Critics say that early childhood education is expensive and that it is not effective. They are right about the cost, but terribly wrong about the large return on the investment. Quality early childhood programs for disadvantaged children more than pay for themselves in better education, health and economic outcomes.

Proof comes in the form of a long-term cost-benefit analysis of effective early childhood programs….

[The Perry Preschool project] did not produce lasting gains in the I.Q.’s of its participants, but it did boost character skills that produced better education, economic and life outcomes. The economic rate of return from Perry is in the range of 6 percent to 10 percent per year per dollar invested, based on greater productivity and savings in expenditures on remediation, criminal justice and social dependency. This compares favorably to the estimated 6.9 percent annual rate of return of the United States stock market from the end of World War II to the 2008 meltdown. And yes, these estimates account for the costs of raising taxes and any resulting loss of economic activity.

There’s your bloody Equity Premium.

Heckman’s other example is one place where “ObamaCare”–credit where due, Obama is the first president to live under a few years of state-sponsored health care*–makes replication even easier:

A similar long-term early childhood study, the Carolina Abecedarian Project, better known as ABC, gave cognitive stimulation, training in self-control and social skills, and parental education starting in the first few months of life. The children were also provided with health checkups and health care.
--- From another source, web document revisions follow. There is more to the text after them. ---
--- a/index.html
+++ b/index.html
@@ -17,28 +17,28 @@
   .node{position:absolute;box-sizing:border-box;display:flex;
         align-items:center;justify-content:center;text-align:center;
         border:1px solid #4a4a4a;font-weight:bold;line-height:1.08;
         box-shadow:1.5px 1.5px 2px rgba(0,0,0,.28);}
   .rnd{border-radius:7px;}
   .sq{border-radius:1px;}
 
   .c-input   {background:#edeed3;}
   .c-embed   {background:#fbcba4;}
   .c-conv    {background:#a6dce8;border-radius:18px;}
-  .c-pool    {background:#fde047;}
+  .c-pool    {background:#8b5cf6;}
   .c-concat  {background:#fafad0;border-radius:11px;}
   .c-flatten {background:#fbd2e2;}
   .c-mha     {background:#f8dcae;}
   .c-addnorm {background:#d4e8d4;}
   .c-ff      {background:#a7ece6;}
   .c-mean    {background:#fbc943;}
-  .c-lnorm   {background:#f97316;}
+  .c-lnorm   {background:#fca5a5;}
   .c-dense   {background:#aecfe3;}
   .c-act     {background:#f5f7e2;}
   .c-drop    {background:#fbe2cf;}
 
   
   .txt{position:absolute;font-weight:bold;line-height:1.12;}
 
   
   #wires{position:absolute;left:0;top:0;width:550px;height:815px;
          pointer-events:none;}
Four groups of individuals born between 1972 and 1977 were randomly assigned to treatment and control groups, and their progress has been monitored so far through studies conducted at ages 12, 15, 21 and 30. This program had lasting effects on I.Q., parenting practices and child attachment, leading to higher educational attainment and more skilled employment among those in the treatment group.
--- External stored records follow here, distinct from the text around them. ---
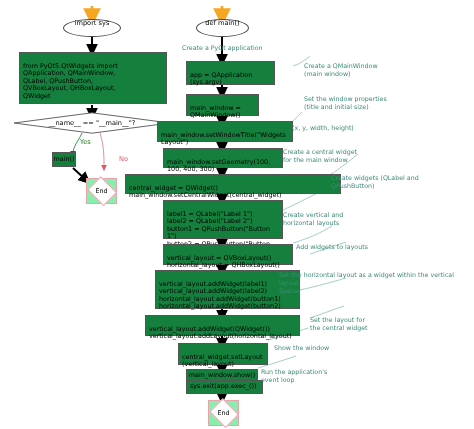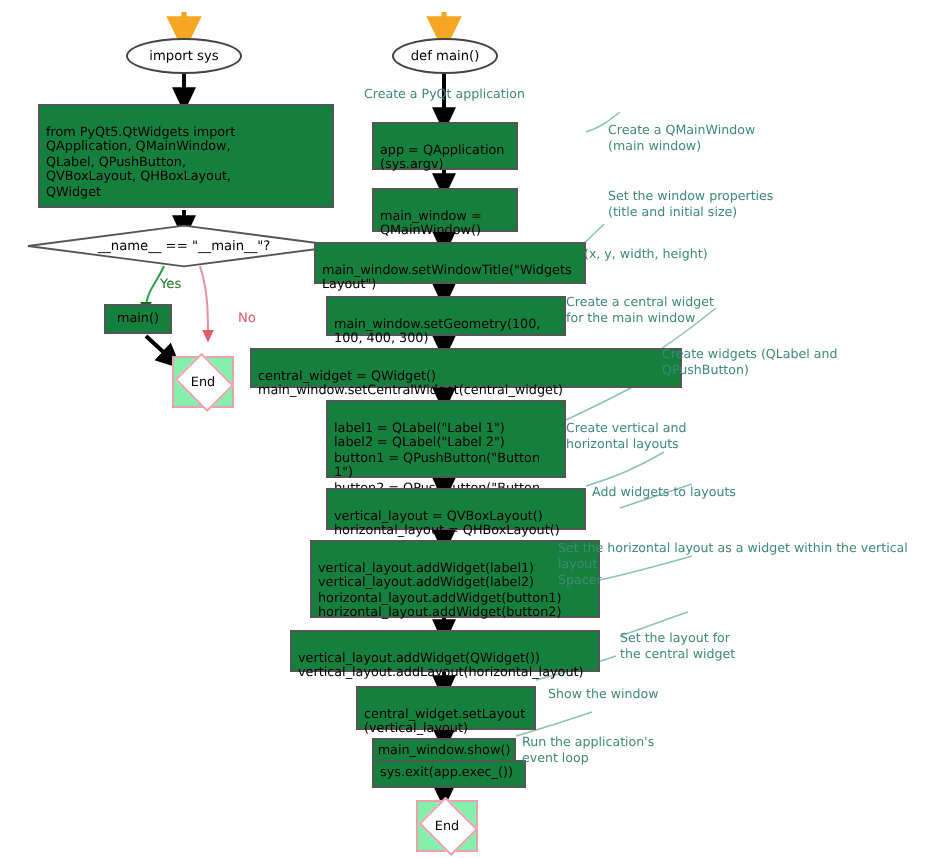--- a/index.html
+++ b/index.html
@@ -19,21 +19,21 @@
     font-size:6.4px;line-height:7.6px;
     padding:2px 3px;white-space:pre-line;
     color:#000;
   }
 
   
   .term{
     border:1px solid #444;border-radius:50%;
     background:#ffffff;
     font-size:6.6px;line-height:7px;
-    display:flex;align-items:center;justify-content:center;
+    display:flex;align-items:flex-start;justify-content:center;
     text-align:center;
   }
 
   
   .decision{position:absolute;}
   .decision .dlabel{
     position:absolute;left:0;top:0;width:100%;height:100%;
     display:flex;align-items:center;justify-content:center;
     font-size:6.6px;color:#000;text-align:center;
   }
@@ -140,34 +140,34 @@
   <div class="decision" style="left:13px;top:112px;width:158px;height:22px;">
     <svg width="158" height="22" viewBox="0 0 158 22">
       <polygon points="79,0.8 157,11 79,21.2 1,11" fill="#fff" stroke="#555" stroke-width="0.9"></polygon>
     </svg>
     <div class="dlabel">__name__ == "__main__"?</div>
   </div>
 
   <div class="brlabel yes" style="left:80px;top:138px;">Yes</div>
   <div class="brlabel no" style="left:109px;top:155px;">No</div>
 
-  <div class="node proc" style="left:52px;top:152px;width:34px;height:15px;display:flex;align-items:center;justify-content:center;">
+  <div class="node proc" style="left:52px;top:152px;width:24px;height:15px;display:flex;align-items:center;justify-content:center;">
     <span>main()</span>
   </div>
 
   <div class="endnode" style="left:86px;top:178px;width:29px;height:24px;">
     <div class="inner"></div>
     <div class="etext">End</div>
   </div>
 
   <div class="node term" style="left:196px;top:19px;width:53px;height:18px;">
     <span>def main()</span>
   </div>
 
-  <div class="node proc" style="left:186px;top:61px;width:73px;height:24px;">
+  <div class="node proc" style="left:186px;top:61px;width:89px;height:24px;">
     <span>app = QApplication
 (sys.argv)</span>
   </div>
 
   <div class="node proc" style="left:186px;top:94px;width:73px;height:22px;">
     <span>main_window =
 QMainWindow()</span>
   </div>
 
   <div class="node proc" style="left:157px;top:121px;width:136px;height:21px;">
Most dramatic were ABC’s effects on lifelong health. Now, over 30 years later, those treated in ABC have lower blood pressure, lower abdominal obesity, less hypertension and less likelihood of metabolic syndrome and cardiovascular conditions as adults. This evidence clearly shows the power of quality early childhood programs for producing flourishing people with healthier lives, which increases productivity and lowers health care costs. [emphases mine]

If we’re going to live longer, we also need a workforce that is able to work longer. Otherwise, we end up with what I will call The Mannion Conundrum, after one of Lance’s posts.**

And it’s easier to live longer if you start life on a better footing.  My kids spent a year qualified for Free Lunch, but at least they started on first base.

Of course, Heckman isn’t the first economist to notice that early intervention–including health, nutrition, and education–pays dividends.  It’s just that the most prominent “Nobel Memorial Prize Winning Economist” to point that out is fictional.  Which, sadly, doesn’t mean he wasn’t correct then (and isn’t even moreso now).  So even as John Kasich pillages his own, let’s look back on the better days when people paid attention to an Economics Professor who knew from which he spoke, Josiah Bartlett:

 

 

James Heckman couldn’t have said it better. And would probably be very happy with the Korean subtitles, since they followed a version of his recommendations in the post-1953 era.

 

*Hawaii has had the Prepaid Health Care Act since 1974, when BarryO was 13.

**Not this one  (which is brilliant) or this one (which is a spot-on takedown of too-common economic theory from an economist who should know better), but one I cannot find right now.